There's an uproar over a German government decision to fund a documentation centre for ethnic Germans expelled from Eastern Europe at the end of the Second War.
A professor at University of Toronto says the centre is fine so long as the context "of Germany having started and then losing World War II" is properly noted.
Well... .
Yes, there were German settlers who took advantage of land cleared of their former owners -- often by murder. Sending them back to Germany seems almost generous. But what about the millions (yes millions) who were the children of generations in Poland, Czech lands etc? Why should they be blamed for Germany's invasion? (Granted some were traitors to their birth lands -- but hardly all).
Today we see demands that people apologise for actions done by others. No, we are responsible for our own acts and not that of others.
(Ezekiel 18:20) - "The person who sins will die. The son will not bear the punishment for the father's iniquity, nor will the father bear the punishment for the son's iniquity; the righteousness of the righteous will be upon himself, and the wickedness of the wicked will be upon himself."
1 comment:
Germany started the war all by itself? That is revisionism of the largest order! Let's not forget that the invasion of Poland took place on two fronts. And let's not forget that while Germany was pummeling the French the Russians had a go at Finland and Romania while eying up other areas of Eastern Europe (ironic that they got it in the end, isn't it?). Let's not forget that the German invasion of Russia was in many ways pre-emptive as the Russians were building up for their little land grab, too. And then let's talk about innocent ethnic Germans like the Volga Deutsch who had lived in the Ukraine for 200 years and contained large numbers of Mennonites. The Volga Germans who didn't flee to Germany during the Russian advances were either killed or transported to Kazakhstan, where many ethnic Germans still live.

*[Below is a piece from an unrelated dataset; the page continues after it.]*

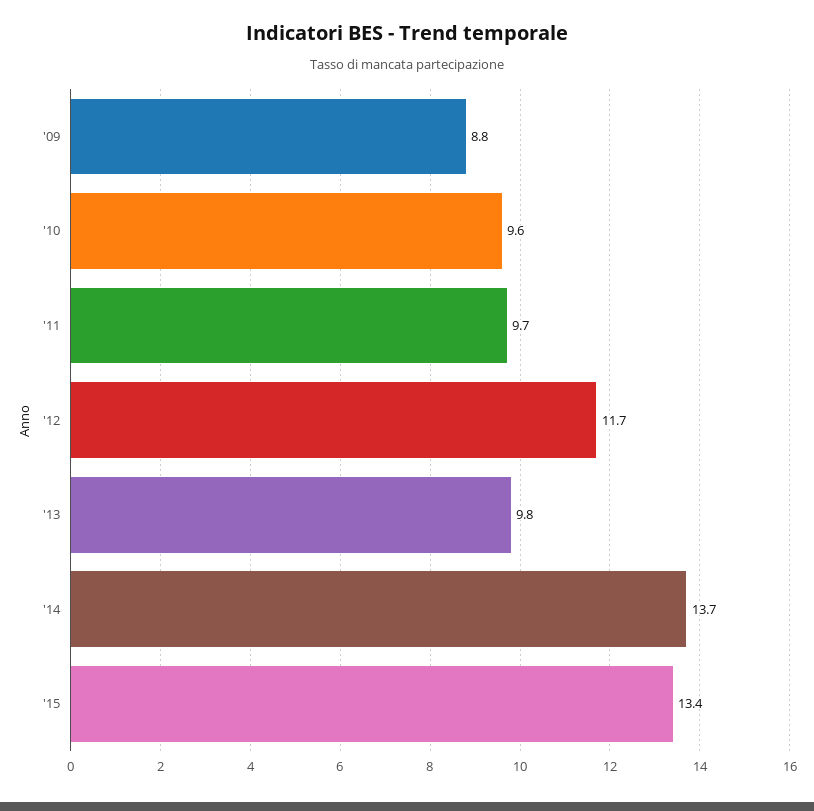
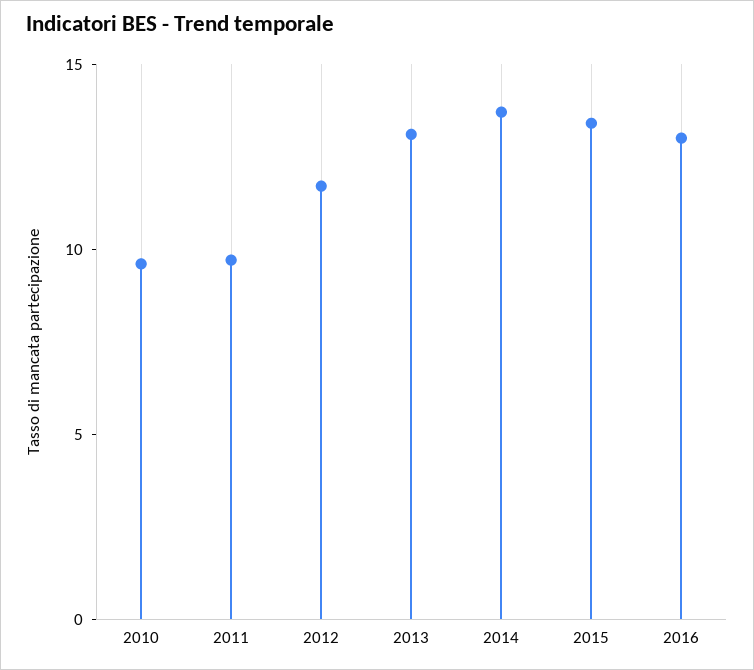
'09: 8.8 -> none
'13: 9.8 -> 13
2016: none -> 13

It's wonderfully easy to lay all the blame for WWII on the Germans but the USSR had a huge hand in starting it. Their persecution of many ethnic minorities including the Germans as well as their unconscionable treatment of German POWs (yes the Germans were evil to Russian POWs) makes the Communists very much the equals of the Nazis.
Talking about ethnic German refugees is hardly talking about Germans who took land in Poland. There were, and still are, ethnic Germans throughout Europe including Switzerland, Poland, the Ukraine, Czechoslovakia, and France. Were these people responsible for the Nazis? Hardly, yet they paid a large price for simply being German.